En Tulnman llegó una terrible
plaga que destruía todos los cultivos. La gente acudió a San Severino, el cual
les dijo: "El remedio es rezar, dar limosnas a los pobres y hacer
penitencia". Toda la gente se fue al templo a rezar con él. Menos un
hacendado que se quedó en su campo por pereza de ir a rezar. A los tres días la
plaga se había ido de todas las demás fincas, menos de la inca del haciendo
perezoso, el cual vio devorada por plagas toda su cosecha de ese año.
En Kuntzing, ciudad a las
orillas del Danubio, este río hacía grandes destrozos en sus inundaciones, y le
hacía mucho daño al templo católico que estaba construido a la orilla de las
aguas. San Severino llegó, colocó una gran cruz en la puerta de la Iglesia y
dijo al Danubio: "No te dejará mi Señor Jesucristo que pases del sitio
donde está su santa cruz". El río obedeció siempre y ya nunca pasaron sus
crecientes del lugar donde estaba la cruz puesta por el santo.
El 6 de enero del año 482,
fiesta de la Epifanía, sintió que se iba a morir, llamó entonces a las
autoridades civiles de la ciudad y les dijo: "Si quieren tener la
bendición de Dios respeten mucho los derechos de los demás.

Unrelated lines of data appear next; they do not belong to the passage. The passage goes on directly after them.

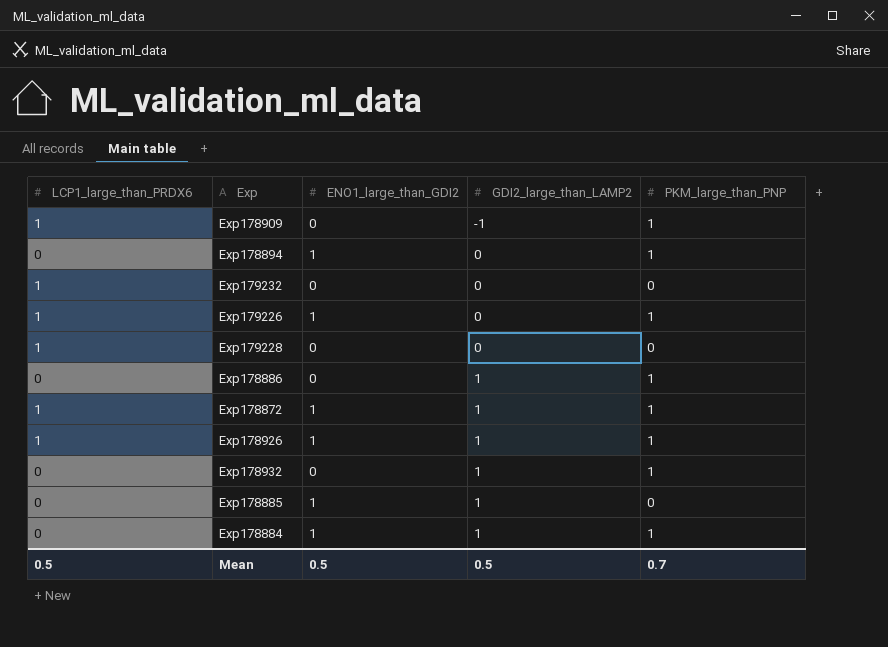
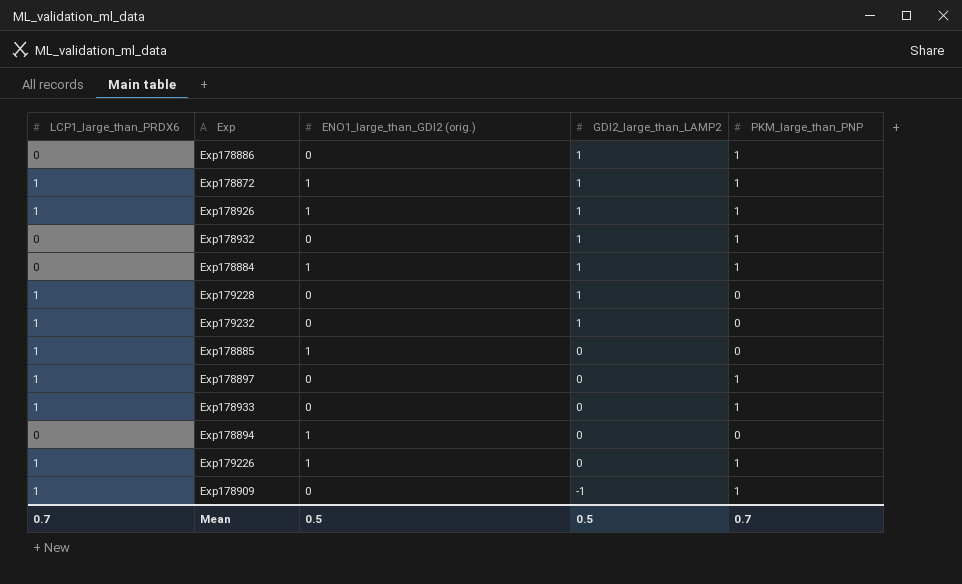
row order: GDI2_large_than_LAMP2 ascending -> GDI2_large_than_LAMP2 descending
column name: ENO1_large_than_GDI2 -> ENO1_large_than_GDI2 (orig.)
Exp179228 | GDI2_large_than_LAMP2: 0 -> 1
Exp179232 | GDI2_large_than_LAMP2: 0 -> 1
Exp178885 | LCP1_large_than_PRDX6: 0 -> 1
Exp178885 | GDI2_large_than_LAMP2: 1 -> 0
row Exp178897: none -> 1 | 0 | 0 | 1
row Exp178933: none -> 1 | 0 | 0 | 1
Exp178894 | PKM_large_than_PNP: 1 -> 0
Mean | LCP1_large_than_PRDX6: 0.5 -> 0.7

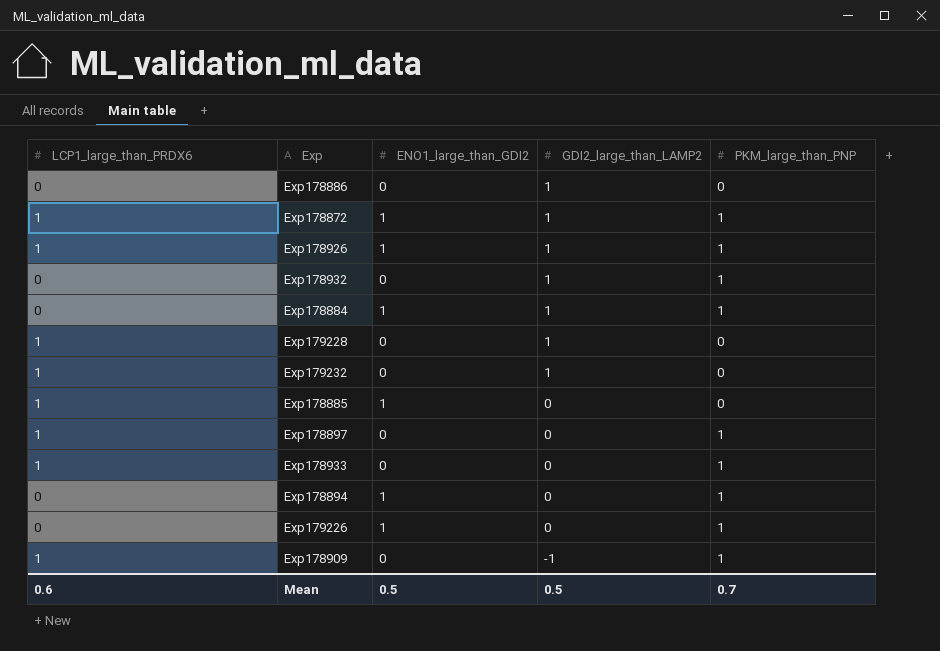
column name: ENO1_large_than_GDI2 (orig.) -> ENO1_large_than_GDI2
Exp178886 | PKM_large_than_PNP: 1 -> 0
Exp178894 | PKM_large_than_PNP: 0 -> 1
Exp179226 | LCP1_large_than_PRDX6: 1 -> 0
Mean | LCP1_large_than_PRDX6: 0.7 -> 0.6

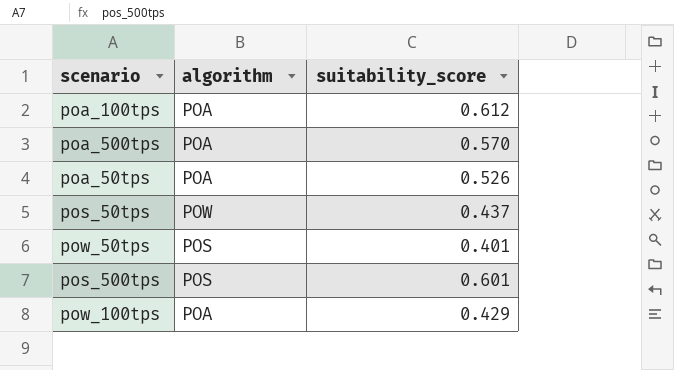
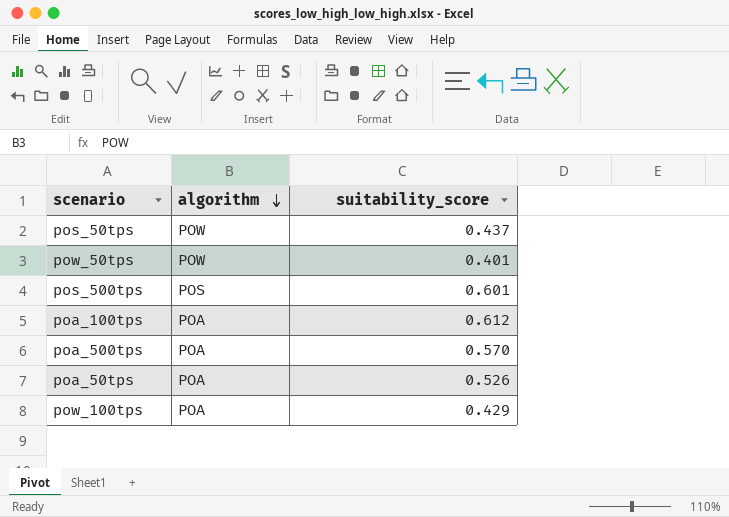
row order: none -> algorithm descending
pow_50tps | algorithm: POS -> POW

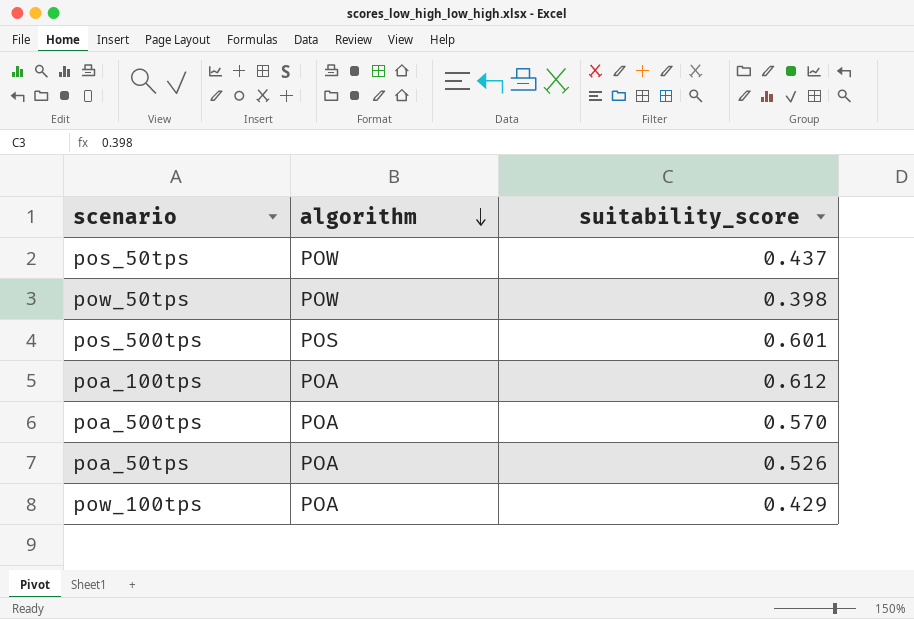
pow_50tps | suitability_score: 0.401 -> 0.398

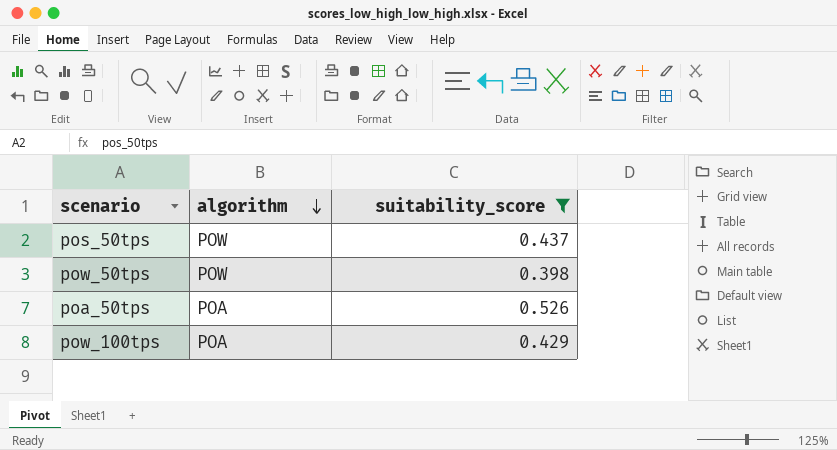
filter: none -> suitability_score <= 0.526

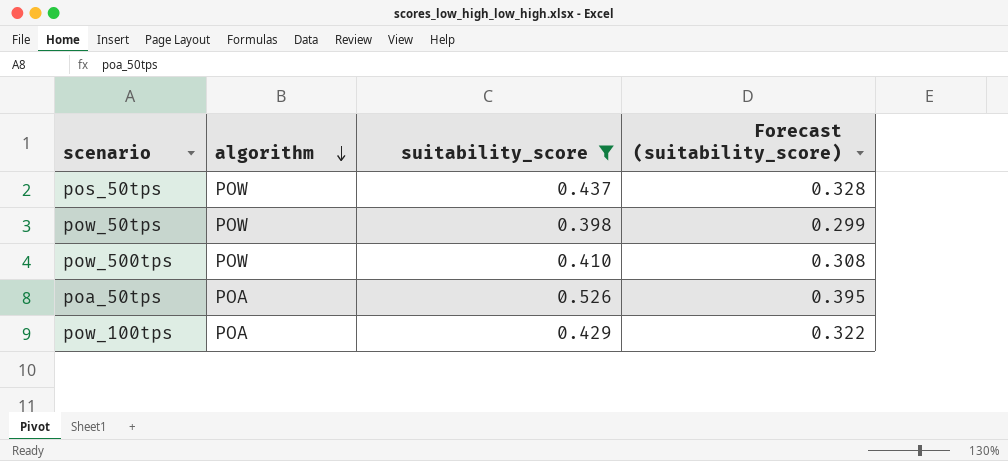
column Forecast (suitability_score) | formula: none -> [suitability_score] * 0.75
row pow_500tps: none -> POW | 0.410 | 0.308

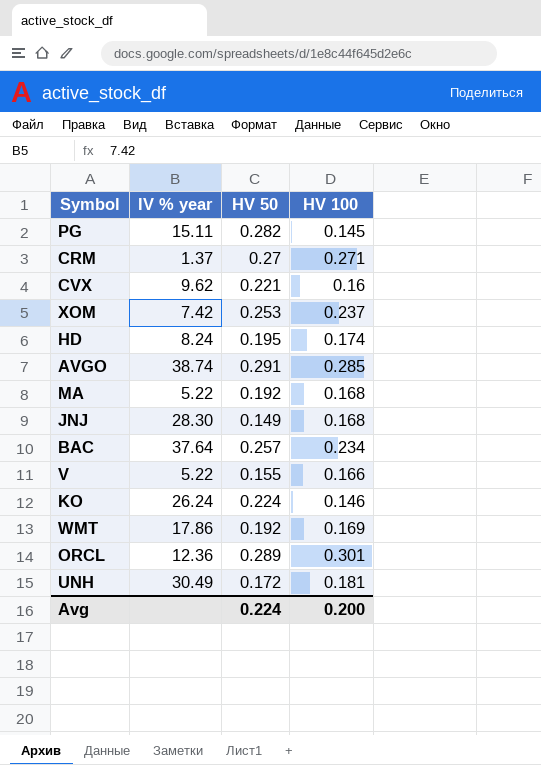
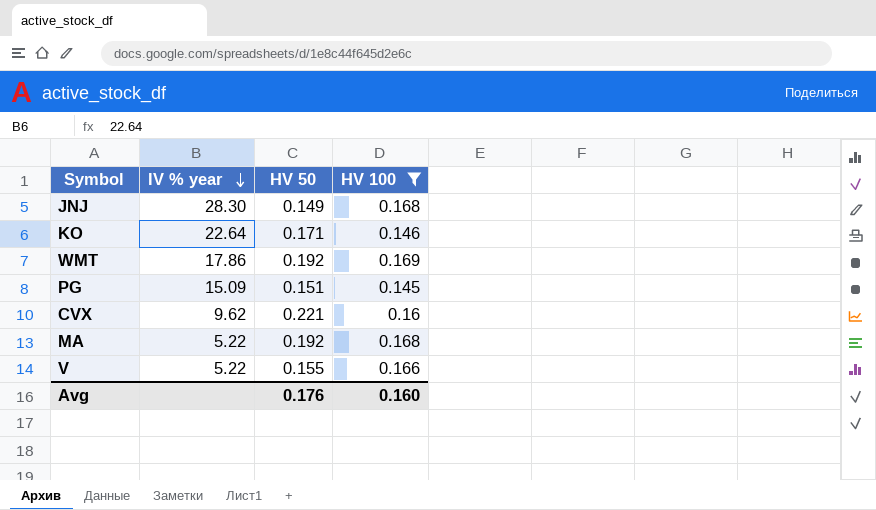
filter: none -> HV 100 <= 0.169
row order: none -> IV % year descending
KO | IV % year: 26.24 -> 22.64
KO | HV 50: 0.224 -> 0.171
PG | IV % year: 15.11 -> 15.09
PG | HV 50: 0.282 -> 0.151
Avg | HV 50: 0.224 -> 0.176
Avg | HV 100: 0.200 -> 0.160

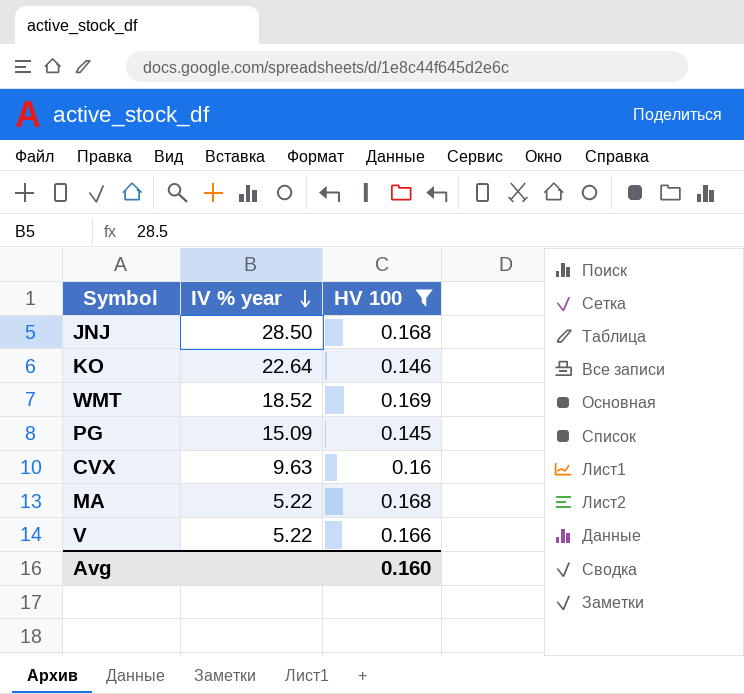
column HV 50 | position: 3 -> none
JNJ | IV % year: 28.30 -> 28.50
WMT | IV % year: 17.86 -> 18.52
CVX | IV % year: 9.62 -> 9.63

Ayuden a los
necesitados y esmérense por ayudar todo lo más posible a los monasterios y a
los templos". Y entonando el salmo 150 se murió, el 8 de enero.
A los seis años fueron a sacar
sus restos y lo encontraron incorrupto, como si estuviera recién enterrado. Al
levantarle los párpados vieron que sus bellos ojos azules brillaban como si
apenas estuviera dormido.
Sus restos han sido venerados
por muchos siglos, en Nápoles.
En Austria todavía se conserva
en uno de los conventos fundados por él, la celda donde el santo pasaba horas y
horas rezando por la conversión de los pecadores y la paz del mundo.
Señor Jesús: que no nos suceda
nunca ser castigados por la justicia Divina como aquellos pueblos que no
quisieron escuchar la invitación de San Severino a convertirse. Recuérdanos la
frase del libro santo: "Hoy si escucháis la voz de Dios no endurezcáis
vuestro corazón" Que escuchemos siempre a los profetas que nos llaman a la
conversión, y que dejando nuestra mala vida pasada, salvemos nuestra alma.